--- DATA TO EXAMINE ---

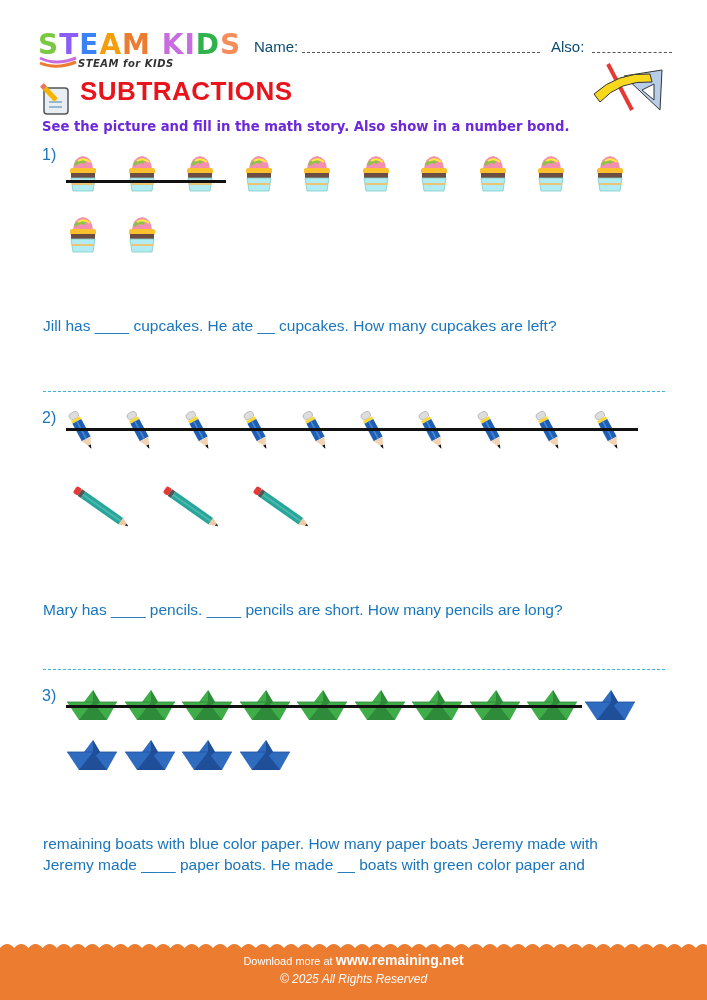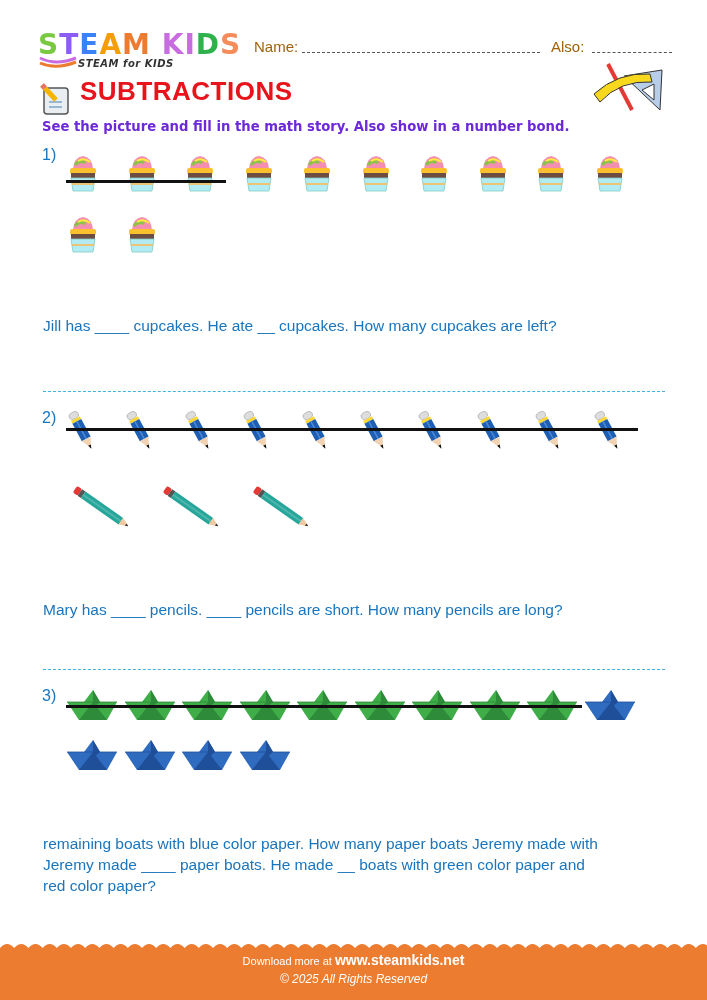--- a/index.html
+++ b/index.html
@@ -8,7 +8,7 @@
   .logo { left: 38px; top: 30px; }
   .logo-text { font-family: "DejaVu Sans", sans-serif; font-weight: 900; font-size: 28px; letter-spacing: 1px; line-height: 30px; }
   .logo-sub { font-family: "DejaVu Sans", sans-serif; font-weight: bold; font-size: 10px; color: #333; position: absolute; left: 40px; top: 28px; letter-spacing: 0.5px; font-style: italic; }
-  .field-label { font-family: "Liberation Sans", sans-serif; font-size: 15px; color: #a16207; }
+  .field-label { font-family: "Liberation Sans", sans-serif; font-size: 15px; color: #0c4a6e; }
   .dotline { border-bottom: 1px dashed #555; height: 0; }
   .title { left: 80px; top: 76px; font-family: "Liberation Sans", sans-serif; font-weight: bold; font-size: 26px; color: #e8131b; letter-spacing: 0.5px; }
   .instr { left: 42px; top: 119px; font-family: "DejaVu Sans", sans-serif; font-weight: bold; font-size: 13.2px; color: #6d28d9; }

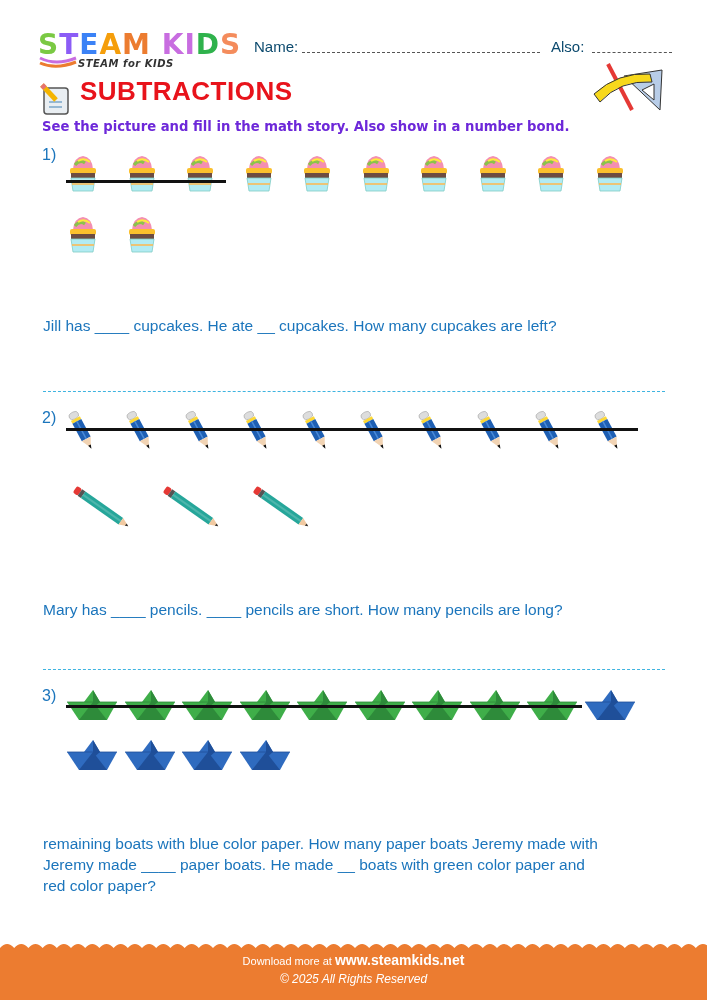--- a/index.html
+++ b/index.html
@@ -416,7 +416,6 @@
 <div class="abs story" style="left:43px;top:786px">
   <div>remaining boats with blue color paper. How many paper boats Jeremy made with</div>
   <div>Jeremy made ____ paper boats. He made __ boats with green color paper and</div>
-  <div>red color paper?</div>
 </div>
 
 <svg class="abs scallop" viewBox="0 0 707 12" preserveAspectRatio="none">

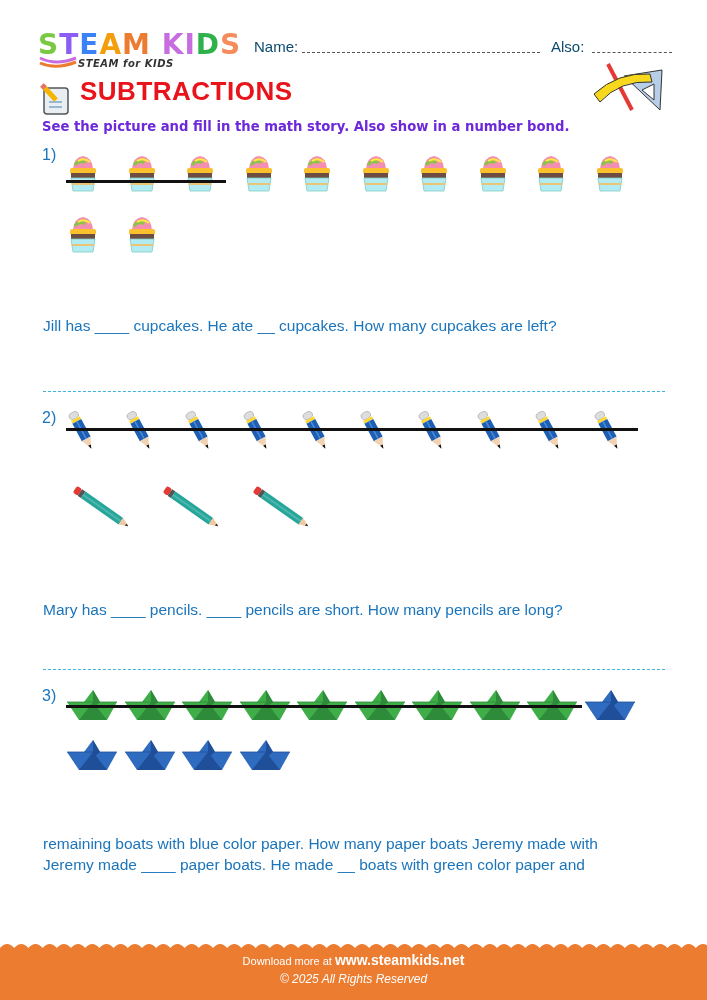--- a/index.html
+++ b/index.html
@@ -424,7 +424,7 @@
 <div class="abs footer"></div>
 <div class="abs footer-line1">
   <span>Download more at</span>
-  <b>www.steamkids.net</b>
+  <b>www.remaining.net</b>
 </div>
 <div class="abs footer-line2">© 2025 All Rights Reserved</div>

---

● **EXERCISE INSTRUCTIONS**
Within the records above, count the lines that contain "boats" and give the number with nothing added.

● **RESPONSE AREA**
2